Quando sei in viaggio le tue sfide quotidiane si dividono tra il trovare il treno giusto, il pagare il giusto prezzo, ambientarti in una cultura diversa, non metterti in pericolo e, banalmente, sapere se puoi guardare negli occhi chi incroci per la strada e chi no.

Quando torni a casa, invece, la vera sfida è mantenere la tranquillità, la sicurezza, la positività che hai imparato perchè non è facile. La sensazione che ho dopo tanto tempo fuori è che io sia cambiata mentre tutto il resto è rimasto esattamente uguale, con i suoi problemi e le sue paranoie. Ci sono cose più semplici ed altre più difficili, alcune che si risolvono da sole ed altre su cui devo impegnarmi un sacco.

Il traffico, ad esempio, dopo aver guidato un tuk-tuk in India, un motorino a Bali ed una bicicletta con cestino tra Vietnam e Cambogia mi sembra una sciocchezza: che volete che sia quello che non mi da la precedenza? Se dimentichi di averne il diritto ed impari a danzare con il mondo, entri in un ritmo diverso.

I ritardi del treno o la metro che mi si chiude in faccia, dopo le quattro, le sei ore attese in Lesotho e Swaziland perchè i pulmini si riempissero e partissero che volete che siano? Tutto il resto è noia. Davvero devo aspettare 10 minuti? Fantastico.

Ma ci sono cose che non sono cambiate e ancora mi irritano, che mi farebbero venir voglia di urlare, di arrabbiarmi e di mandare al diavolo ma ogni volta cerco di fermarmi a pensare, frugare dentro di me per trovare quell’empatia verso chi forse è solo stanco e insoddisfatto della sua vita.
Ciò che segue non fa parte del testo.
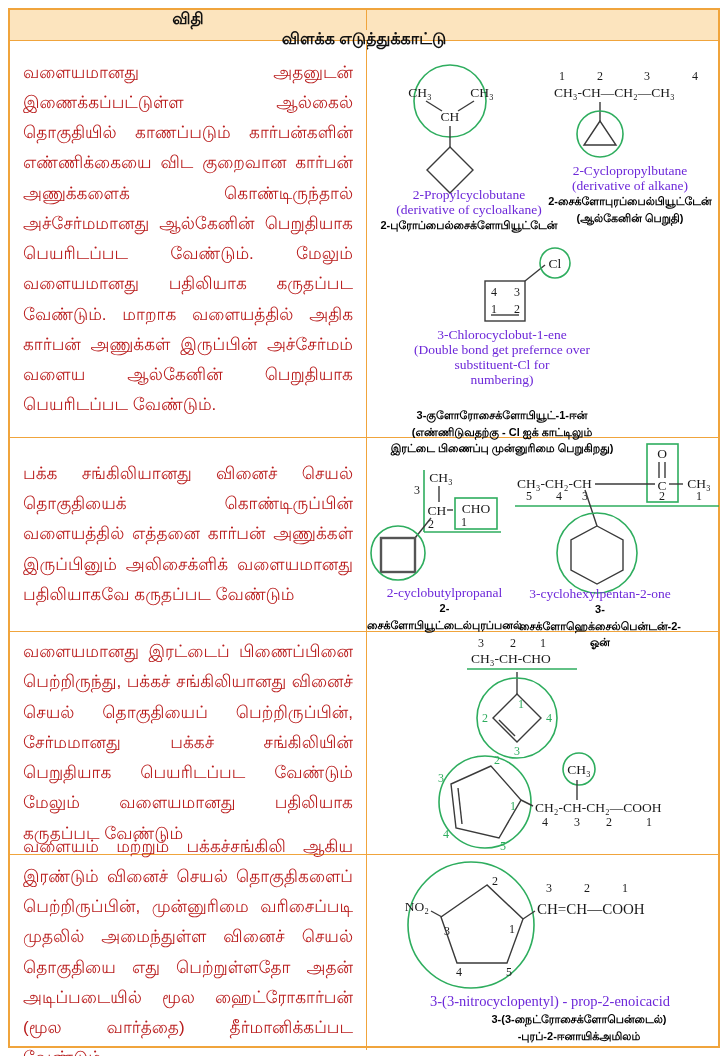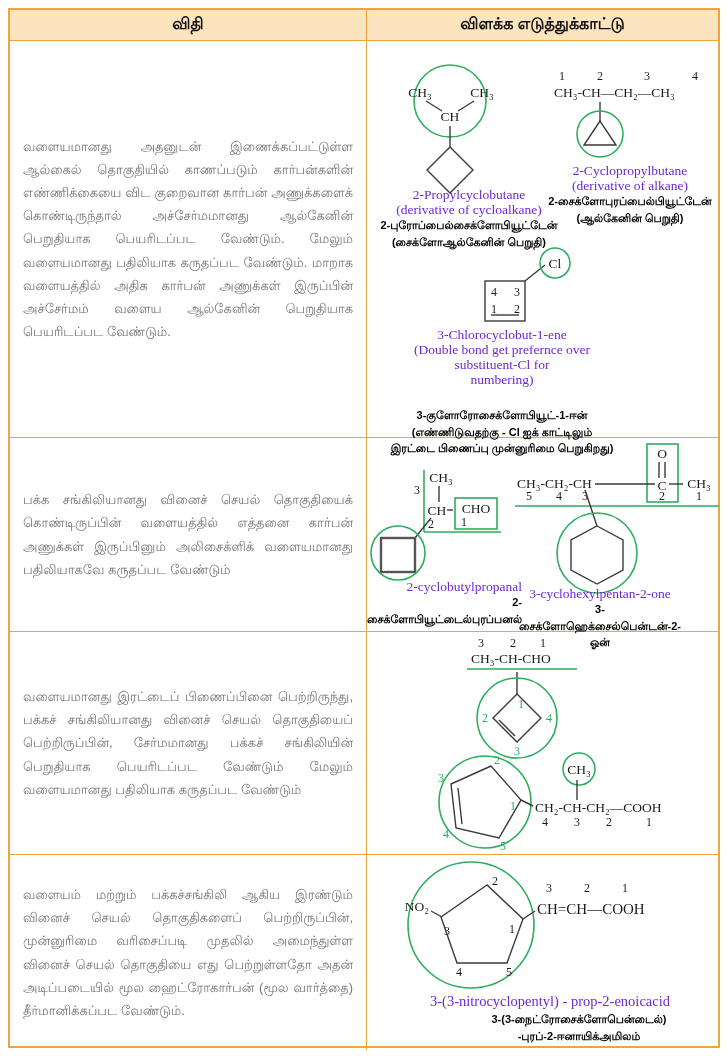--- a/index.html
+++ b/index.html
@@ -6,7 +6,7 @@
   .page{position:relative;width:728px;height:1056px;background:#fff;font-family:"Liberation Sans",sans-serif;color:#1a1a1a;overflow:hidden;}
   .tbl{position:absolute;left:8px;top:8px;width:708px;height:1036px;border:2.5px solid #F0A43C;}
   .trow{display:flex;border-top:1.8px solid #F0A43C;}
-  .trow:first-child{border-top:none;}
+  .trow:first-child{border-top:none;flex-direction:column;}
   .thead{height:30px;background:#FCE4BE;}
   .th{display:flex;align-items:center;justify-content:center;font-weight:bold;font-size:16px;color:#111;}
   .th1{width:356px;border-right:1.8px solid #F0A43C;}

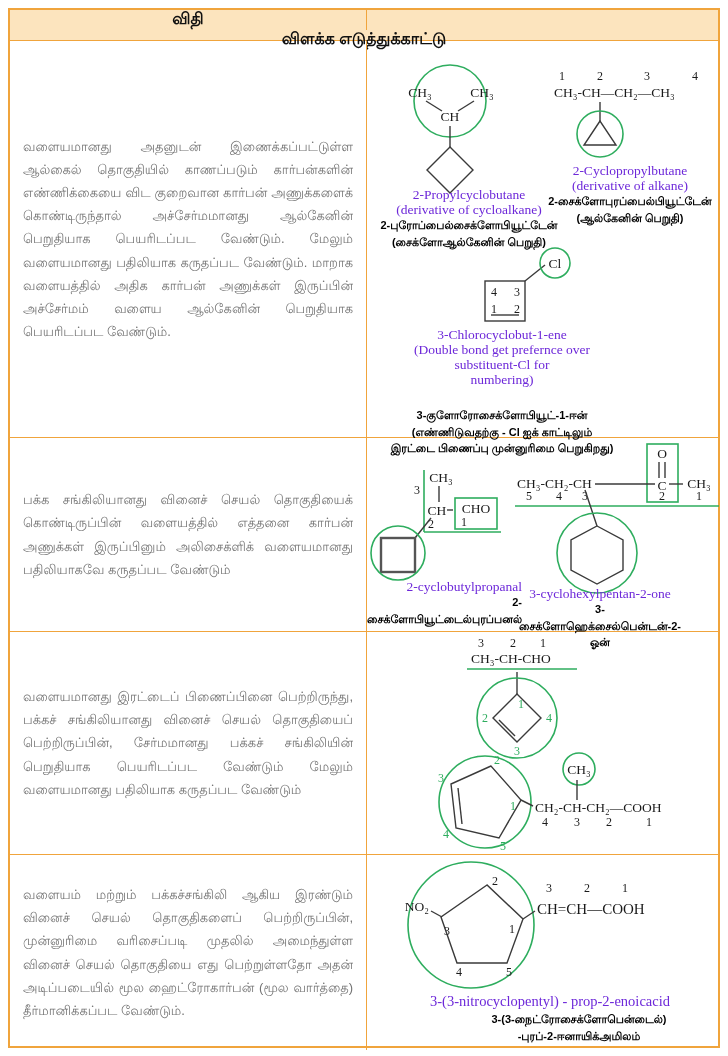--- a/index.html
+++ b/index.html
@@ -12,7 +12,7 @@
   .th1{width:356px;border-right:1.8px solid #F0A43C;}
   .th2{flex:1;}
   .rule-cell{width:330px;padding:0 13px;border-right:1.8px solid #F0A43C;display:flex;align-items:center;}
-  .rule-text{font-size:13px;line-height:1.78;text-align:justify;color:#737373;}
+  .rule-text{font-size:17px;line-height:1.78;text-align:justify;color:#b91c1c;}
   .ex-cell{flex:1;position:relative;}
   .r1{height:396px;} .r2{height:193px;} .r3{height:222px;} .r4{height:195px;}
   .abs{position:absolute;}

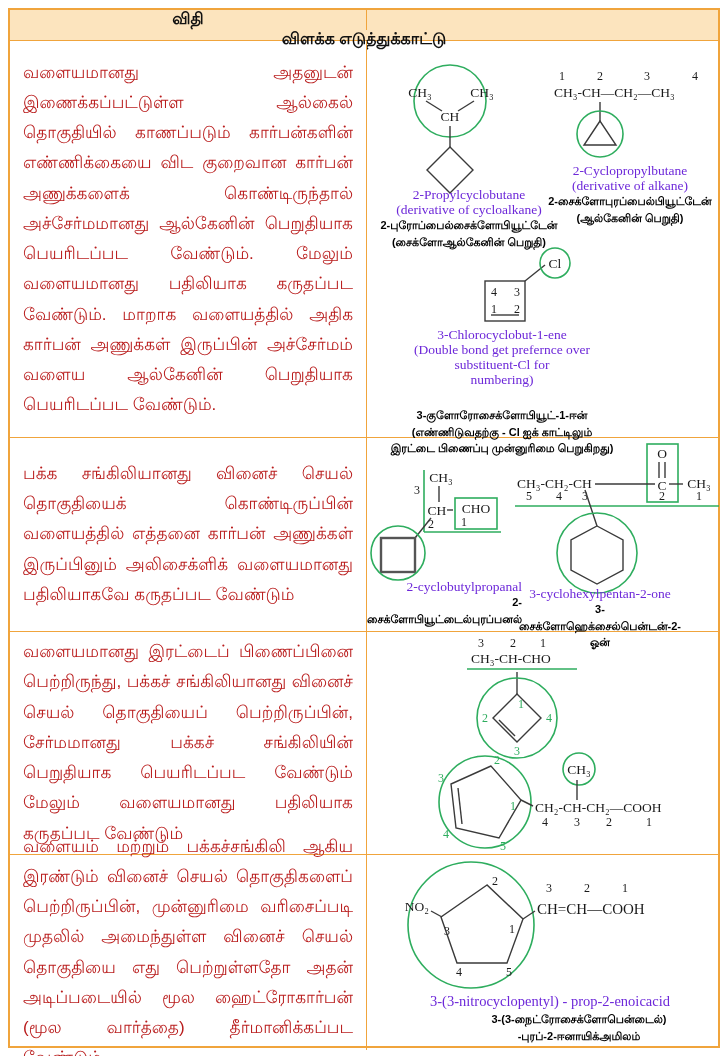--- a/index.html
+++ b/index.html
@@ -60,7 +60,6 @@
           <div class="en-name">2-Propylcyclobutane</div>
           <div class="en-name">(derivative of cycloalkane)</div>
           <div class="ta-label">2-புரோப்பைல்சைக்ளோபியூட்டேன்</div>
-          <div class="ta-label">(சைக்ளோஆல்கேனின் பெறுதி)</div>
         </div>
 
         <svg class="abs" style="left:185px;top:28px;" width="170" height="95">

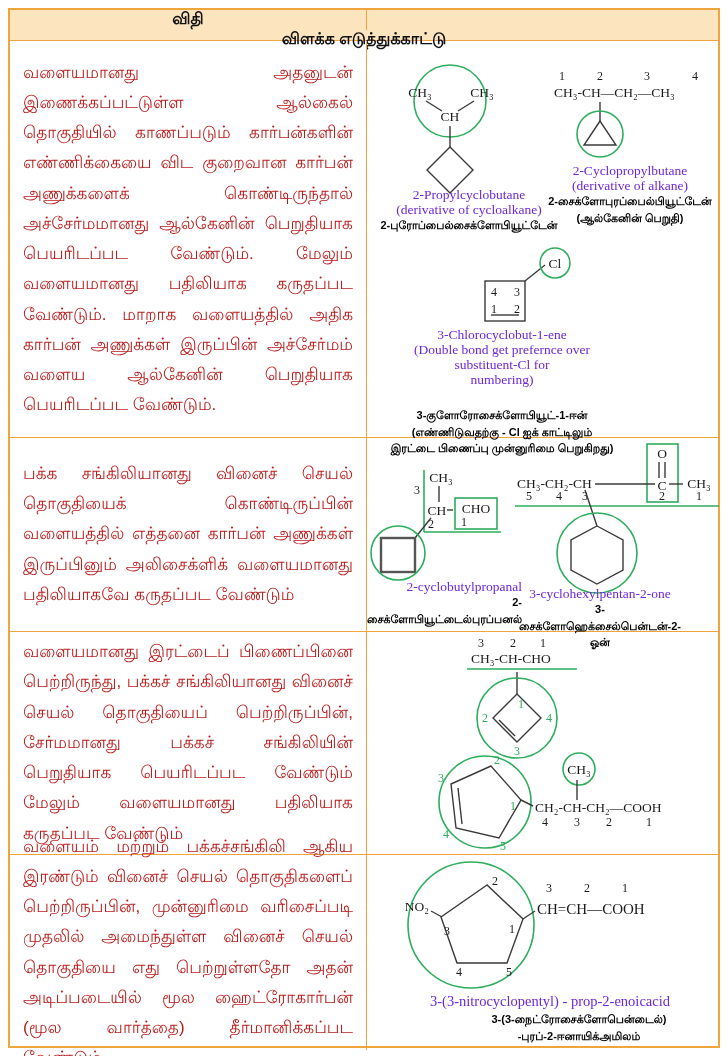--- a/index.html
+++ b/index.html
@@ -124,7 +124,7 @@
           <rect class="bond-thick" x="12" y="78" width="34" height="34"></rect>
           <circle class="gline" cx="29" cy="93" r="27"></circle>
         </svg>
-        <div class="lbl" style="left:0;top:141px;width:155px;text-align:right;">
+        <div class="lbl" style="left:0;top:147px;width:155px;">
           <div class="en-name">2-cyclobutylpropanal</div>
           <div class="ta-label">2-சைக்ளோபியூட்டைல்புரப்பனல்</div>
         </div>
O forse è semplicemente stronzo, ma si hanno più risultati immaginandolo nel primo contesto.

I miei vicini, ad esempio, che mi vedono entrare in casa con le valigie e chiudono le porte, tutte e tre le porte che separano la strada dal mio appartamento. Le stesse porte che altrimenti lasciano aperte perchè entri il freddo nel mio bagno così da regalarmi un brivido sotto la doccia. O le stesse persone che fanno sparire i pacchi che il pigro corriere lascia fuori dalla mia porta.

Così respiro forte e cerco di ricordarmi la gentilezza, la pazienza e di non giocare il loro gioco fatto di nervosismi, che alla fine non fanno che del male solo a me stessa. Quando riaprivo tutte le porte cercavo di immaginare cosa mai potesse esserci nella loro testa per arrivare a farmi degli stupidi dispetti del genere, quale subdolo piacere potessero provare nel farlo e non sono arrivata ad una risposta. Però sono arrivata ad una domanda.

Il viaggio riesce davvero a segnarti al punto dal riuscire a farti scivolare addosso le cattiverie gratuite che il mondo ci regala o arrivati a casa, una volta tornati a quella “vita vera” si ritorna quelli di prima? Più ricchi da un lato ma con la stessa debolezza dall’altro? Non lo so ma è difficile. Forse è per questo che quando qualcuno torna vuole ripartire, non è un problema della nostra povera Italia, non completamente almeno, forse sono i problemi che si creano quando si è stanziali.

Non lo so, ho come la sensazione che il difficile non sia tanto la mancanza del mare o il mal d’Africa, ma piuttosto rimanere felici e leggeri in un mondo di zavorre che ti si agganciano ai piedi e cercano di tirarti giù. Zavorre costruite da realtà sbagliate in cui ci siamo infilati, che non abbiamo avuto il coraggio di cambiare e che riversiamo sotto forma di insoddisfazione e frustrazione sugli altri. Come dribblare le zavorre? Non lo so, ma proverò con l’educazione e la gentilezza: se otterrò qualcosa tanto meglio e saprò di aver davvero imparato qualcosa, altrimenti pazienza, tanto ho come la sensazione che darebbe comunque più fastidio di un vaff.

Credo che un vera lezione si impari quando si riesce ad estrarla dal suo contesto ed applicarla ad altri, se rimane confinata non è che un’eccezione.

Quotidianità vs novità, rapporti temporanei vs rapporti stabili, leggerezza vs zavorre. Una serie di pensieri sconnessi ma legati a doppio nodo.